▸ **Exercise**: Those lines of the records that contain "class" are to be located and copied.

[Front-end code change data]
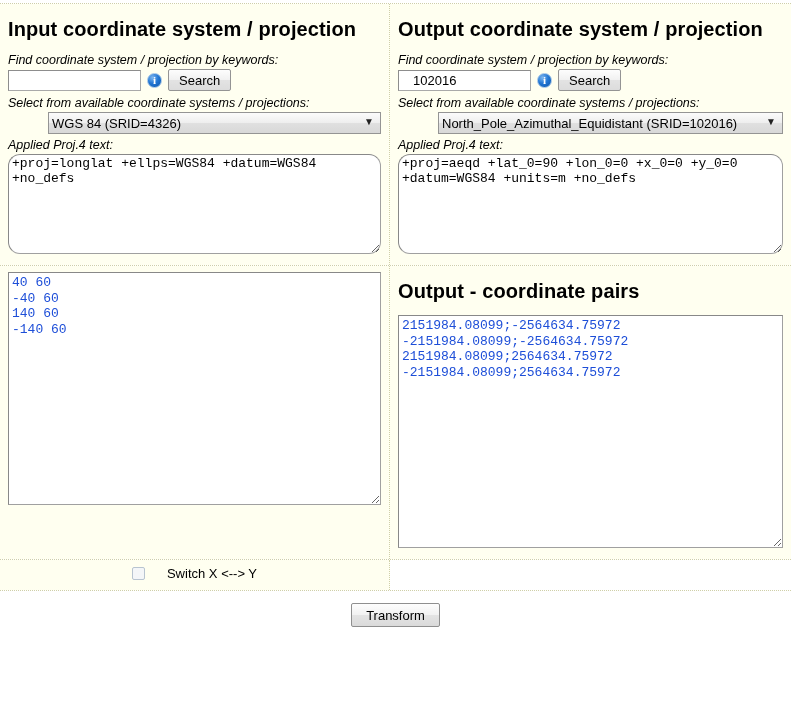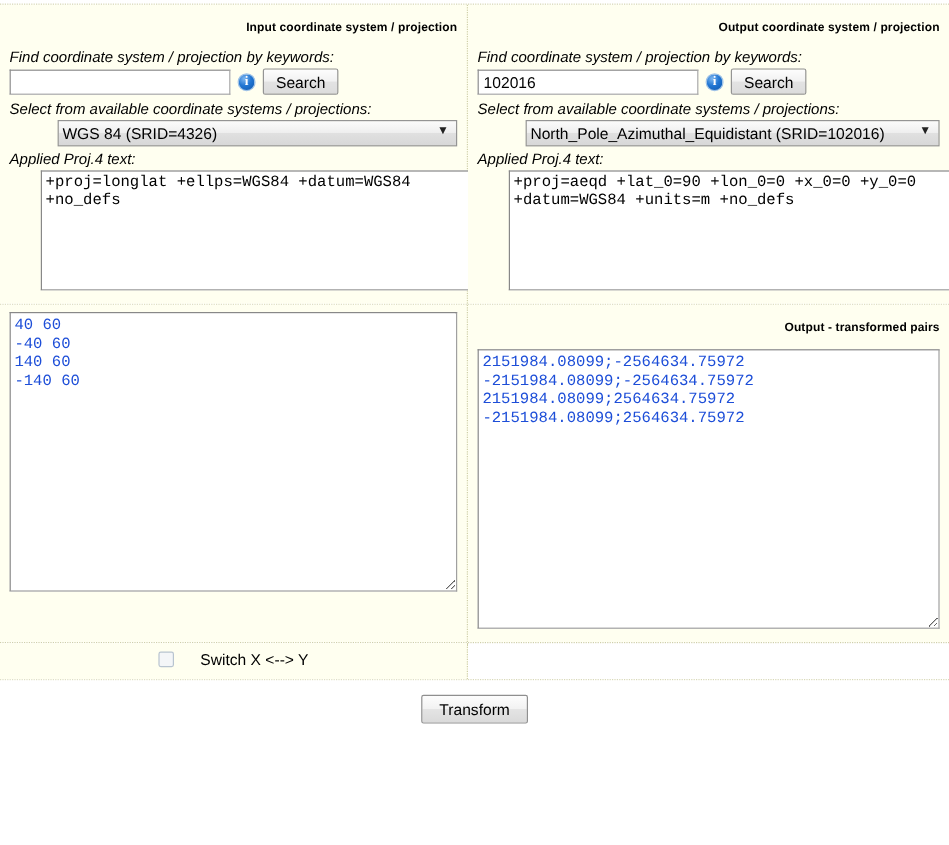--- a/index.html
+++ b/index.html
@@ -38,23 +38,23 @@
   }
   .panel.left {
     width: 390px;
     border-right: 1px dotted #cfcfa8;
   }
   .panel.right {
     width: 401px;
   }
 
   .panel-title {
-    text-align: right;
+    text-align: left;
     font-weight: bold;
-    font-size: 10px;
+    font-size: 20px;
     color: #000;
     margin: 8px 0 12px 0;
     letter-spacing: 0.1px;
   }
 
   .field-label {
     font-style: italic;
     font-size: 12.5px;
     color: #000000;
     margin: 0 0 2px 0;
@@ -63,25 +63,25 @@
 
   .search-row {
     display: flex;
     align-items: center;
     gap: 6px;
     margin-bottom: 5px;
   }
 
   input.text-input {
     box-sizing: border-box;
-    width: 184px;
+    width: 133px;
     height: 21px;
     font-family: "Liberation Sans", sans-serif;
     font-size: 13px;
-    padding: 1px 4px;
+    padding: 1px 14px;
     border: 1px solid #a9a9a9;
     border-top-color: #8d8d8d;
     border-left-color: #8d8d8d;
     background: #ffffff;
     color: #000;
     border-radius: 0;
   }
 
   .info-icon {
     width: 15px;
@@ -152,22 +152,21 @@
     line-height: 15px;
     color: #000;
     border: 1px solid #a0a0a0;
     border-top-color: #888;
     border-left-color: #888;
     background: #ffffff;
     padding: 1px 3px;
     resize: both;
     overflow: auto;
     white-space: pre;
-    border-radius: 0;
-    margin-left: 26px;
+    border-radius: 12px;
   }
 
   textarea.coord-text {
     box-sizing: border-box;
     width: 100%;
     height: 233px;
     font-family: "Liberation Mono", monospace;
     font-size: 13px;
     line-height: 15.5px;
     color: #1d4ed8;
@@ -310,21 +309,21 @@
   <div class="panel-grid" style="border-top:none;">
 
     <div class="panel left">
       <textarea class="coord-text" spellcheck="false" style="">40 60
 -40 60
 140 60
 -140 60</textarea>
     </div>
 
     <div class="panel right">
-      <div class="panel-title">Output - transformed pairs</div>
+      <div class="panel-title">Output - coordinate pairs</div>
       <textarea class="coord-text" spellcheck="false" style="">2151984.08099;-2564634.75972
 -2151984.08099;-2564634.75972
 2151984.08099;2564634.75972
 -2151984.08099;2564634.75972</textarea>
     </div>
   </div>
 
   <div class="check-grid">
     <div class="check-cell left">
       <label>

▸ **Expected answer**:
   <div class="panel-grid" style="border-top:none;">
     <div class="panel left">
       <textarea class="coord-text" spellcheck="false" style="">40 60
     <div class="panel right">
-      <div class="panel-title">Output - transformed pairs</div>
+      <div class="panel-title">Output - coordinate pairs</div>
       <textarea class="coord-text" spellcheck="false" style="">2151984.08099;-2564634.75972
   <div class="check-grid">
     <div class="check-cell left">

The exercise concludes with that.